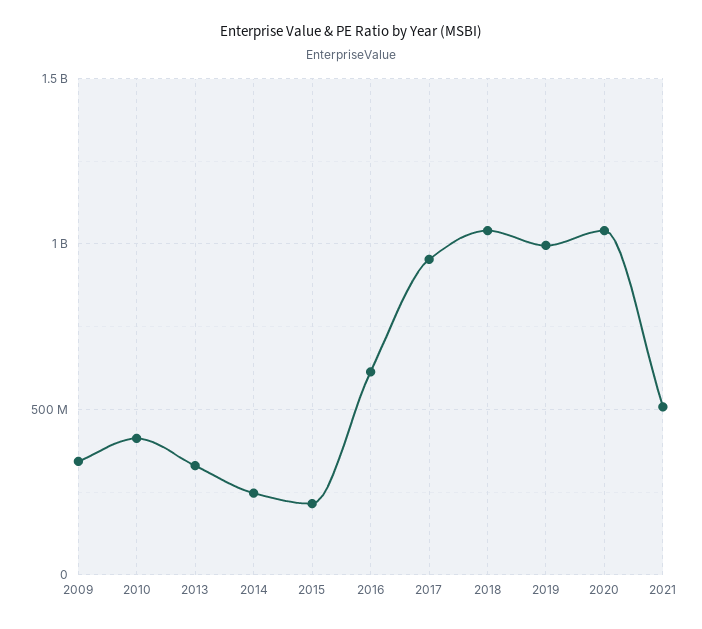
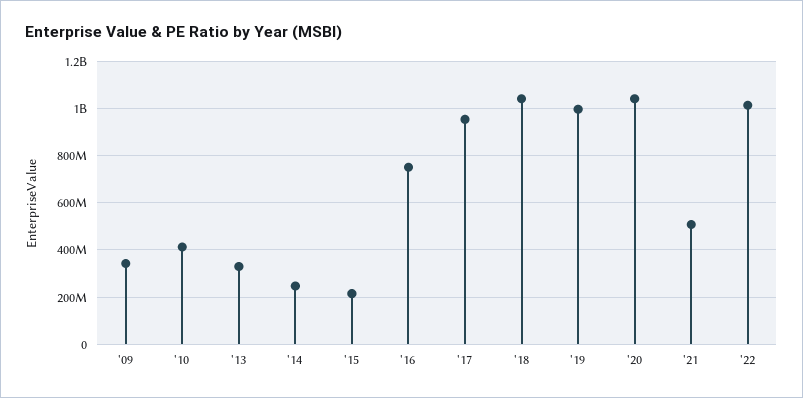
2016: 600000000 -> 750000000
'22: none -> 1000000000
========================
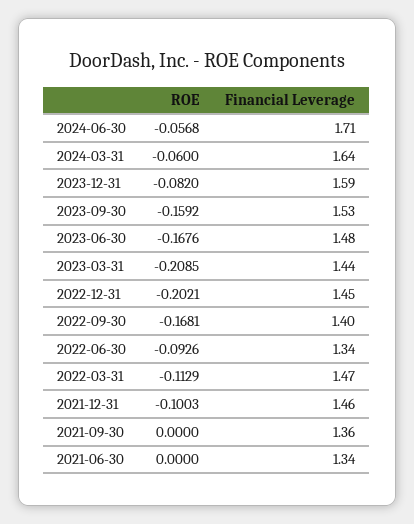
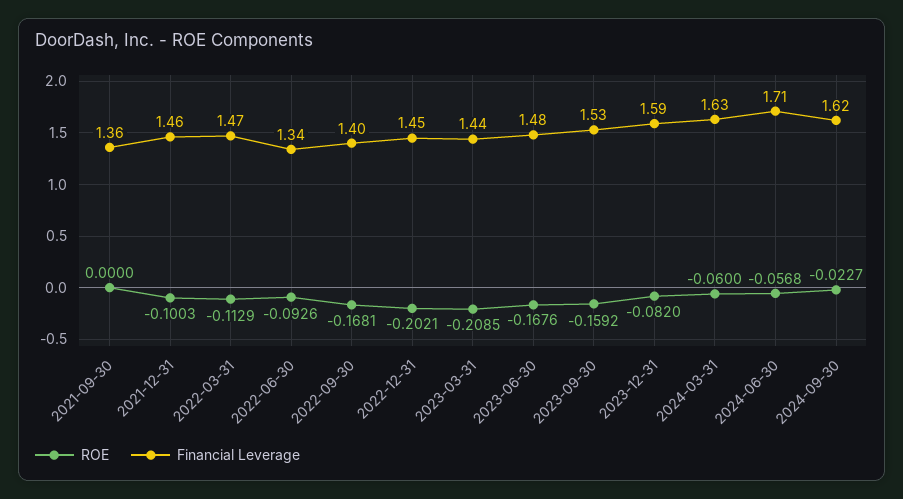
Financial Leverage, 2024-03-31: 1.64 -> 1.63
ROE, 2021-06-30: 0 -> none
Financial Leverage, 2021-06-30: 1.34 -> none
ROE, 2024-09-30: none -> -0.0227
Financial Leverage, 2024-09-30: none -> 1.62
========================
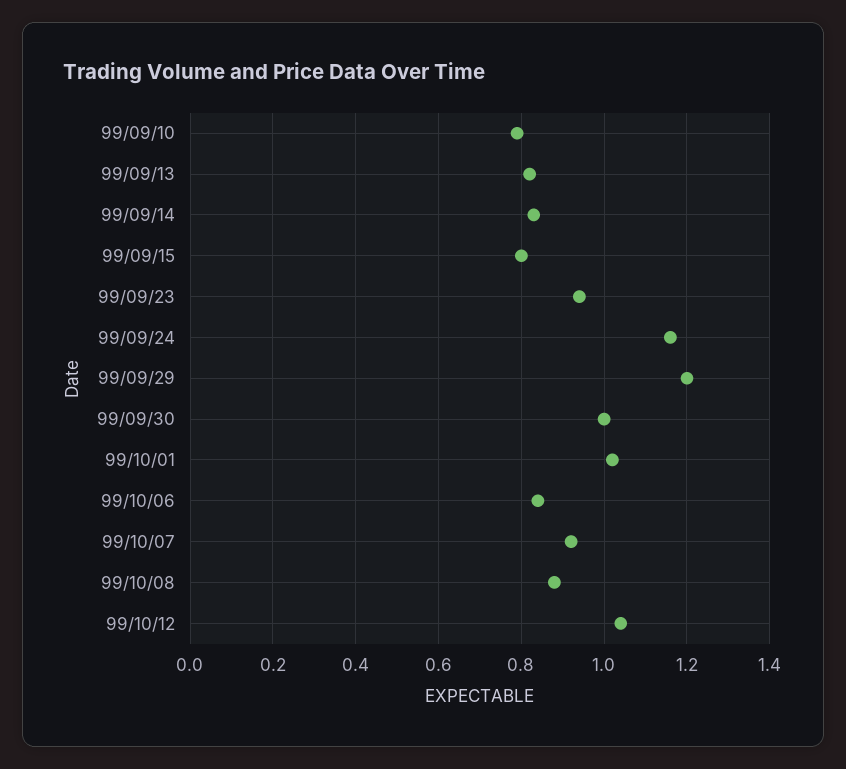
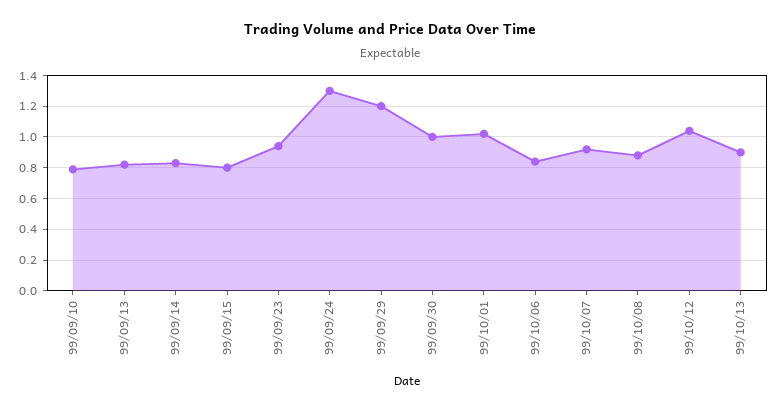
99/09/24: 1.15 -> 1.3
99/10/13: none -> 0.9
========================
Problem to work on:
State how many lines in the entries above include the word "Financial"; reply with the number alone.

Reply to the task:
3